ALL models can produce "novel" data. I don't just mean ML (AI) models, but any mathematical model. The point of models is to make predictions about results that aren't in the training data. Doing interpolation between two datapoints does produce "novel" things. Thinking about the parent's comment, is "a blue tiger" novel? Probably? Are there any blue tigers in the training data? (there definitely is now thanks to K-Pop Demon Hunters) If not, then producing that fits the definition of novel. BUT I also agree that that result is not that novel. It is entirely unimpressive.

I'm saying this not because I disagree with what I believe you intend to say but because I think a major problem with these types of conversations is that many people are going to interpret you more literally and dismiss you because "it clearly produces novel things." It isn't just things being novel to the user, though that is also incredibly common and quite telling that people make such claims without also checking Google...

Speaking of that, I'm just going to leave this here... I'm still surprised this is a real and serious presentation... https://www.youtube.com/watch?v=E3Yo7PULlPs&t=616s

Citation needed that grokked capabilities in a sufficiently advanced model cannot combinatorially lead to contextually novel output distributions, especially with a skilled guiding hand.
Pretty sure burden of proof is on you, here.
It's not, because I haven't ruled out the possibility. I could share anecdata about how my discussions with LLMs have led to novel insights, but it's not necessary. I'm keeping my mind open, but you're asserting an unproven claim that is currently not community consensus. Therefore, the burden of proof is on you.
I agree that after discussions with a LLM you may be led to novel insights.

However, such novel insights are not novel due to the LLM, but due to you.

The "novel" insights are either novel only to you, because they belong to something that you have not studied before, or they are novel ideas that were generated by yourself as a consequence of your attempts to explain what you want to the LLM.

It is very frequent for someone to be led to novel insights about something that he/she believed to already understand well, only after trying to explain it to another ignorant human, when one may discover that the previous supposed understanding was actually incorrect or incomplete.

I really don’t think search captures the thing’s ability to understand complex relationships. Finding real bugs in 2000 line PRs isn’t search.
This is not true.
Im not sure how anyone can say this. It is really good search, but its also able to combine ideas and reason about and do fairly complex logic on tasks surely absolutely no one has asked before.
Its a very useful model but not a complete one. You just gotta acknowledge that if you're making something new its gonna take all day and require a lot of guard rails, but then you can search for that concept later (add the repo to the workspace and prompt at it) and the agent will apply it elsewhere as if it was a pattern in widespread use. "Just search" doesn't quite fit. I've never wondered how best to use a search engine to make something in a way that will be easily searchable later.
Calling it "just search" is like calling a compiler "just string manipulation". Not false, but aggressively missing the point.
No, “just search” is correct. Boosters desperately want it to be something more, but it really is just a tool.
Yes, it is a tool. No, it is not "just search".

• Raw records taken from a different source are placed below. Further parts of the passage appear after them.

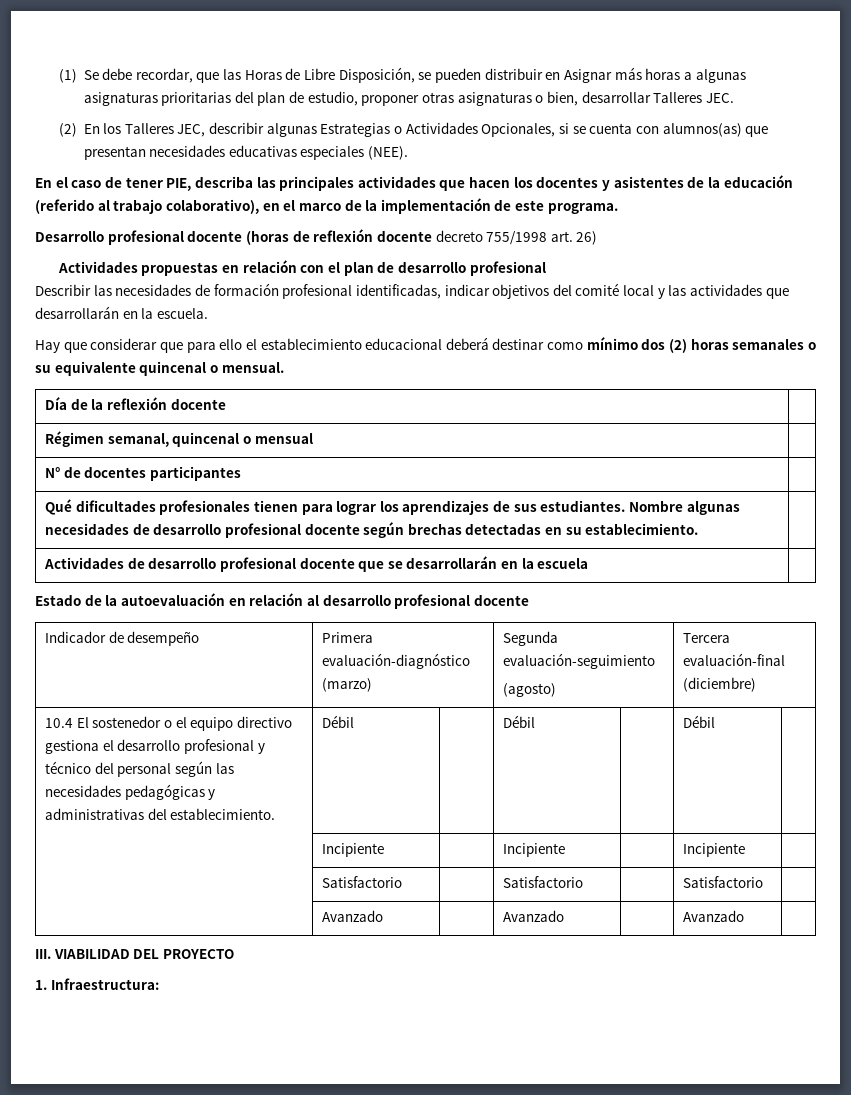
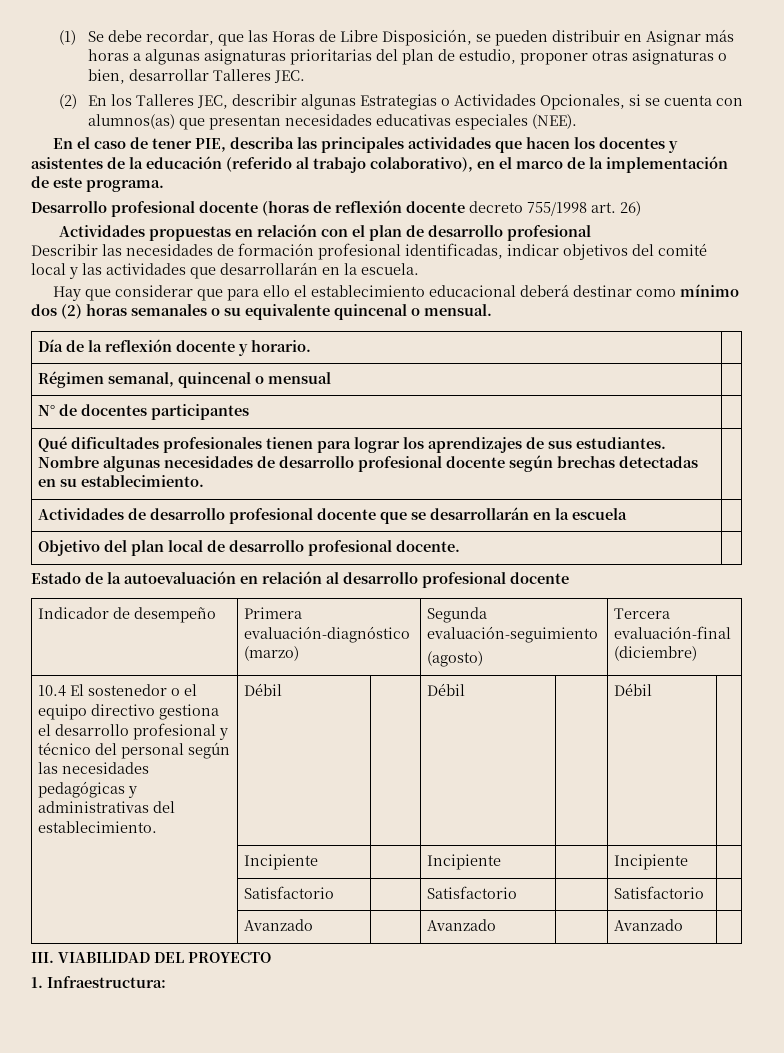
- Día de la reflexión docente |
+ Día de la reflexión docente y horario. |
+ Objetivo del plan local de desarrollo profesional docente. |

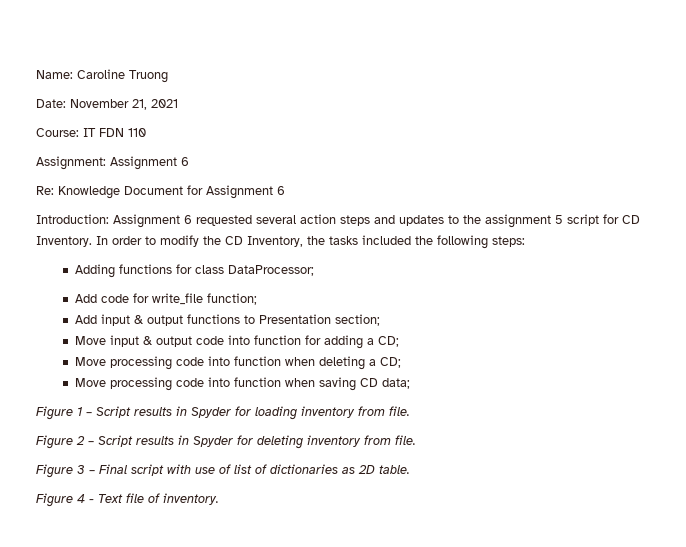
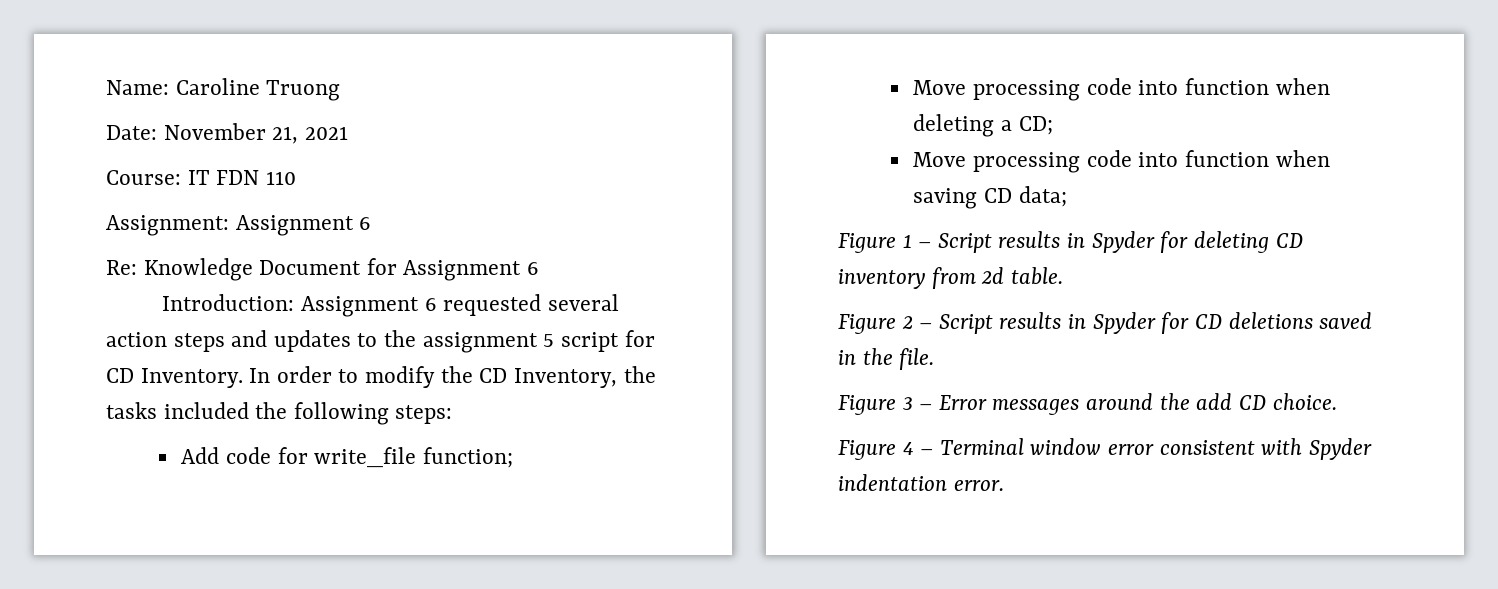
- Adding functions for class DataProcessor;
- Add input & output functions to Presentation section;
- Move input & output code into function for adding a CD;
- Figure 1 – Script results in Spyder for loading inventory from file.
+ Figure 1 – Script results in Spyder for deleting CD inventory from 2d table.
- Figure 2 – Script results in Spyder for deleting inventory from file.
+ Figure 2 – Script results in Spyder for CD deletions saved in the file.
- Figure 3 – Final script with use of list of dictionaries as 2D table.
- Figure 4 - Text file of inventory.
+ Figure 3 – Error messages around the add CD choice.
+ Figure 4 – Terminal window error consistent with Spyder indentation error.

Is your CPU running arbitrary code "just search over transistor states"?

Calling LLMs "just search" is the kind of reductive take that sounds clever while explaining nothing. By that logic, your brain is "just electrochemical gradients".

I mean, actually not a bad metaphor, but it does depend on the software you are running as to how much of a 'search' you could say the CPU is doing among its transistor states. If you are running an LLM then the metaphor seems very apt indeed.
What would you add?

To me it's "search" like a missile does "flight". It's got a target and a closed loop guidance, and is mostly fire and forget (for search). At that, it excels.

I think the closed loop+great summary is the key to all the magic.

Which is kind of funny because my standard quip is that AI research, beginning in the 1950s/1960s, and indeed much of late 20th century computer tech especially along the Boston/SV axis, was funded by the government so that "the missile could know where it is". The DoD wanted smarter ICBMs that could autonomously identify and steer toward enemy targets, and smarter defense networks that could discern a genuine missile strike from, say, 99 red balloons going by.
It's a prediction algorithm that walks a high-dimensional manifold, in that sense all application of knowledge it just "search", so yes, you're fundamentally correct but still fundamentally wrong since you think this foundational truth is the end and beginning of what LLMs do, and thus your mental model does not adequately describe what these tools are capable of.
Me? My mental model? I gave an analogy for Claude not a explanation for LLMs.

But you know what? I was mentally thinking of both deep think / research and Claude code, both of which are literally closed loop. I see this is slightly off topic b/c others are talking about the LLM only.

i dont disagree, but i also dont think thats an exciting result. every proboem can be described as a search for the right SOP, followed by execution of that SOP.

an LLM to do the search, and the agent to execute the instructions can do everything under the sun

I don't mean search in the reductionist way but rather that its much better at translating, finding and mapping concepts if everything is provided vs creating from scratch. If it could truly think it would be able to bootstrap creations from basic principles like we do, but it really can't. Doesn't mean its not a great powerful tool.
> If it could truly think it would be able to bootstrap creations from basic principles like we do, but it really can't.

alphazero?

I just said LLMs
You are right that LLM and alphazero are different models, but given that alphazero demonstrated having the ability to bootstrap creations, we can't easily rule out LLM also has this ability?
This doesn’t make sense. They are fundamentally different things, so an observation made about Alphazero does not help you learn anything about LLMs.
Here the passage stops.